Jianguo Xu, Qingyou Liu, Jianxin Shen, Rong Tan, Sukun Tian, Wei Chi, Weihua Yang
Abstract
Open AccessBackground: Fundus vessel segmentation is crucial for the early diagnosis of ocular diseases. However, existing deep learning-based methods, although effective for detecting coarse vessels, still face challenges in segmenting fine vessels and heavily rely on time-consuming and labor-intensive pixel-level annotations. Methods: To alleviate these limitations, this study proposes an image-text guided segmentation model enhanced with the Squeeze-and-Excitation (SE) module and gated residual learning. Concretely, the multimodal fundus vessel datasets with text labels are primarily constructed, effectively supporting our pioneering effort to successfully introduce an image-text model into fundus vessel segmentation. Secondly, an improved image-text model is meticulously designed, focusing on the following two aspects: (1) embedding the SE module in the CNN backbone to adaptively recalibrate channel weights for enhanced vessel feature representation; (2) integrating gated residual learning into the ViT backbone to dynamically regulate the information flow between image and text features.
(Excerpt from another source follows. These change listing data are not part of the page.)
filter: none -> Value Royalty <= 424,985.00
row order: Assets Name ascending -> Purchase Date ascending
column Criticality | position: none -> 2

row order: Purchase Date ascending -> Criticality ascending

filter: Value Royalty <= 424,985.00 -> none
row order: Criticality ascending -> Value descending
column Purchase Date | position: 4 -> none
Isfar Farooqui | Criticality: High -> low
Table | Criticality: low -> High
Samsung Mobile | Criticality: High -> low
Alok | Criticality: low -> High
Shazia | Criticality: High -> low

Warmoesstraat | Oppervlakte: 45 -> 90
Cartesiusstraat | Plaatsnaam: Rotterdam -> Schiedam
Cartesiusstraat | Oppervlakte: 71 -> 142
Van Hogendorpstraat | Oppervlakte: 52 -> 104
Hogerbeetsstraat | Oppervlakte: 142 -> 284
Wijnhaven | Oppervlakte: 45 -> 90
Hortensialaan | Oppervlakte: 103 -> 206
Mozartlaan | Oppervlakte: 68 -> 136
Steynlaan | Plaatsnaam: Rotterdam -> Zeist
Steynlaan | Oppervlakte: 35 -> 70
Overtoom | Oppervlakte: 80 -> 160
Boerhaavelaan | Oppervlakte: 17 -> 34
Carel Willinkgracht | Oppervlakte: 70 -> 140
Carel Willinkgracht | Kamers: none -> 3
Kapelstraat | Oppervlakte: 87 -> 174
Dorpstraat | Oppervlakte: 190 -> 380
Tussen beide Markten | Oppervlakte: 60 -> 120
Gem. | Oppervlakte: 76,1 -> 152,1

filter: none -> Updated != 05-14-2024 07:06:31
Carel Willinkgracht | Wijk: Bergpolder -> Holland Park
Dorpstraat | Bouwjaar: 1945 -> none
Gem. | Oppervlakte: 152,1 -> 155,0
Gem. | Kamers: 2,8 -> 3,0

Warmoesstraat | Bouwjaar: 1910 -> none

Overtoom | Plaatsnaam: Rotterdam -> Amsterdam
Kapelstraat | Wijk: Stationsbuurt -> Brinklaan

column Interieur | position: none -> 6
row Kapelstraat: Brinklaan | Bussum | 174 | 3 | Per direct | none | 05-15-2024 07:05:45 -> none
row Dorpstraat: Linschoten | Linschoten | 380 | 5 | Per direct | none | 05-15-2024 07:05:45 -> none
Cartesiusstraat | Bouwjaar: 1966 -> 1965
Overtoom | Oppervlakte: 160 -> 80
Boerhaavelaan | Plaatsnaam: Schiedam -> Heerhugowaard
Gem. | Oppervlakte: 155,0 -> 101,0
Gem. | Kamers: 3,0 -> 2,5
Results: Extensive quantitative and qualitative experiments on two publicly available datasets, including DRIVE and ROSE-1, demonstrate that the proposed model achieves superior segmentation performance. Specifically, on the DRIVE dataset, the model attains an F1-score of 82.01%, an accuracy of 95.72%, a sensitivity of 83.25%, and a specificity of 97.43%. On the ROSE-1 dataset, the model records an F1-score of 86.34%, an accuracy of 94.61%, a sensitivity of 90.14%, and a specificity of 95.80%. Compared with most deep learning methods, these results reveal the competitiveness of the improved model, indicating its feasibility and potential value in fundus vessel segmentation, which is expected to expand a new research approach in this field.